Similar scripts can also be applied to VirtualBox. However, I encountered a problem when using guestcontrol copyto to copy files between a VM and a physical machine. However, you can try it.

How to help me

As an open-source software developer, the biggest problem is to handle bugs in detail. I am currently the only developer of this script software, so I have written some introductions here. I hope everyone will submit bugs. After all, everyone has their own ideas.

If you want to help me, I am very grateful. There are two ways to help:

Help me improve it with your programming knowledge. Help me develop a new whitelist filter.

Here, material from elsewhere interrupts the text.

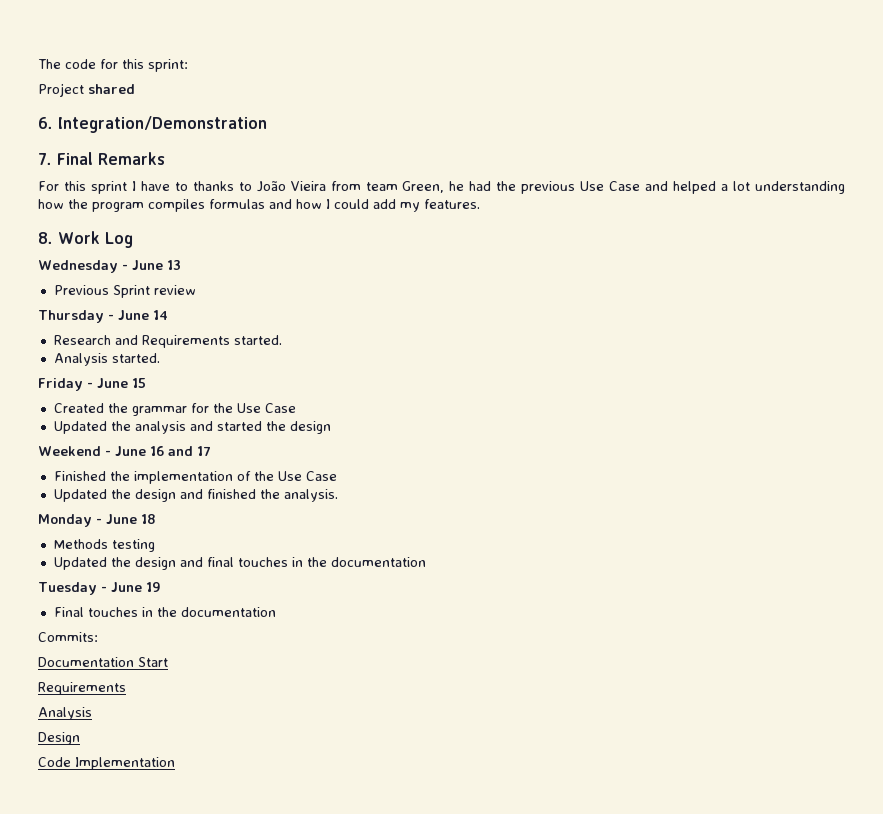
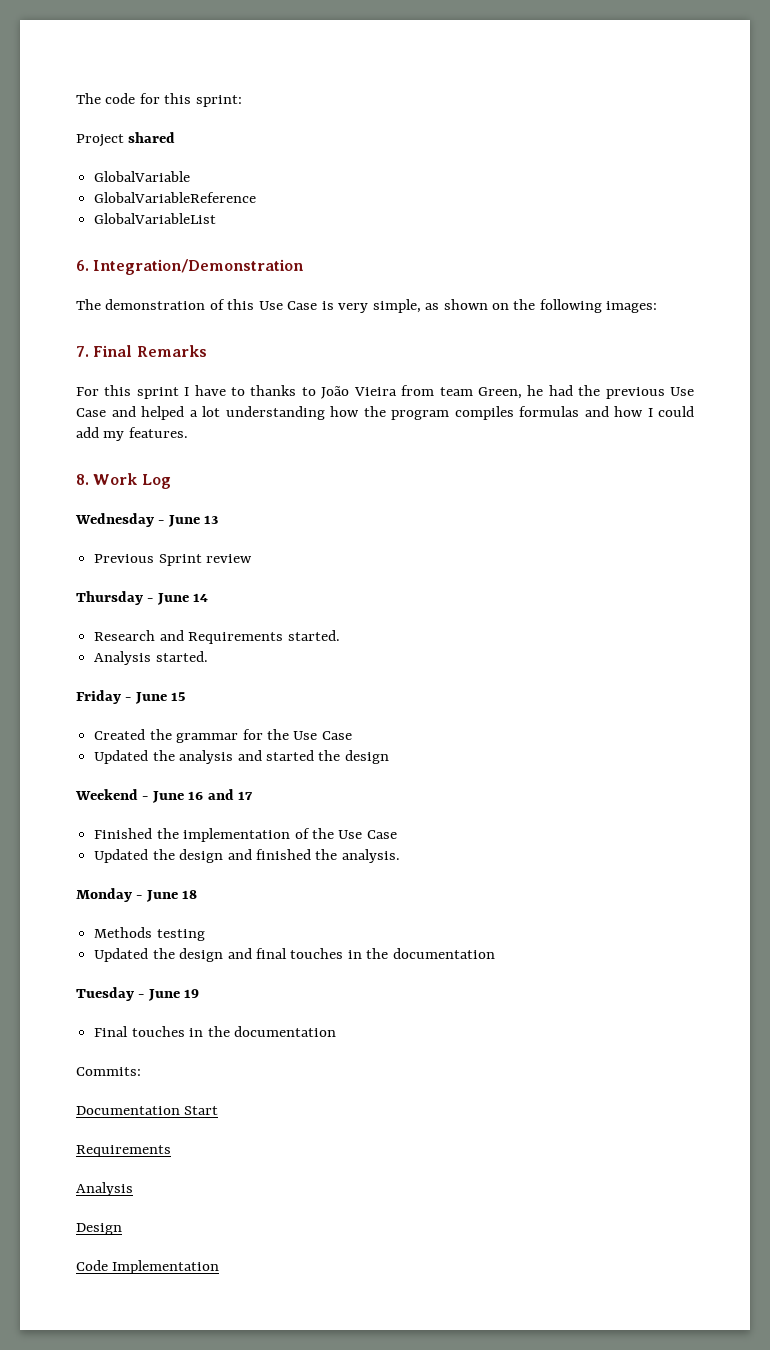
(135, 89) none -> [94,171,191,182] [94,192,257,203] [94,213,217,224] // GlobalVariable // GlobalVariableReference // GlobalVariableList
(267, 124) none -> [76,299,658,313] // The demonstration of this Use Case is very simple, as shown on the following images:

The first one can only make a small number of people, but more people can help me with the second one. I used my VM to create a whitelist filter. However, after seeing other people's reports, I found that many contents can be added to my white list. An analyst once sent me a report containing hundreds of columns, and my own system generated a lot less. There are many unanticipated back-end applications, such as ngen.exe (local image generator ).

You can download the script software to your vmvm and run it for several minutes. In this case, you need to simply open the calculator or notepad, stop the application, and finally give the generated result to me. Because no malware is running in this case, the results should be added to the White List. Please email me the result report. My address is [email protected].

Download Information

Finally, attach the script software address:

https://github.com/Rurik/Noriben

You can download Noriben. Py and run it. Of course, it would be better if you download ProcmonConfiguration. Pmc and put it together with the script file. This configuration file contains a large number of system whitelists, which can reduce the number of logs generated by up to 10 MB.